§ Records supplied:
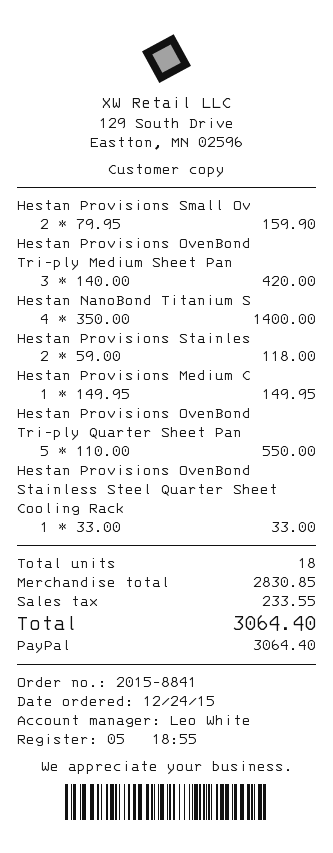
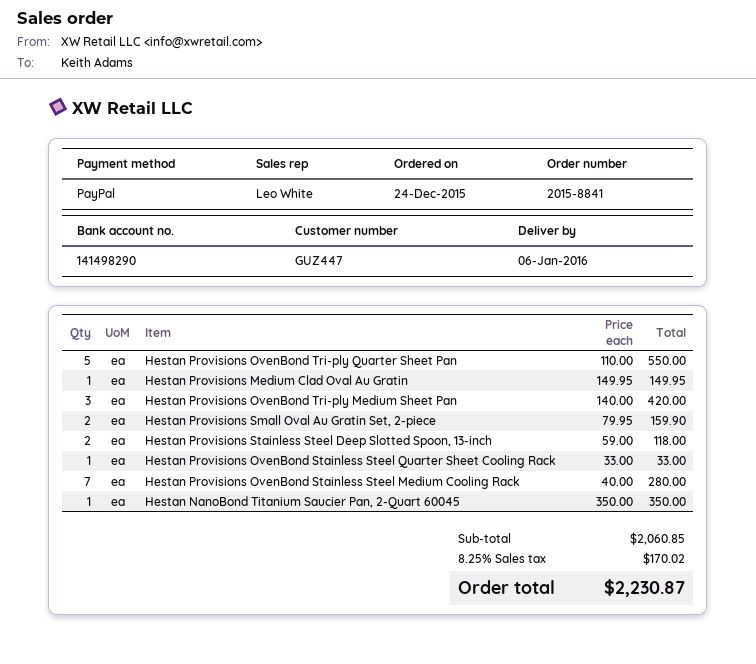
Hestan NanoBond Titanium S: 4 x 350.00 = 1400.00 -> 1 x 350.00 = 350.00
Hestan Provisions OvenBond Stainless Steel Medium Cooling Rack: none -> 7 x 40.00 = 280.00
subtotal: 2830.85 -> 2060.85
tax: 233.55 -> 170.02
total: 3064.40 -> 2230.87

§ Task goal: Write out all the material verbatim, images excluded.

§ Your response:
Hestan NanoBond Titanium S: 4 x 350.00 = 1400.00 -> 1 x 350.00 = 350.00
Hestan Provisions OvenBond Stainless Steel Medium Cooling Rack: none -> 7 x 40.00 = 280.00
subtotal: 2830.85 -> 2060.85
tax: 233.55 -> 170.02
total: 3064.40 -> 2230.87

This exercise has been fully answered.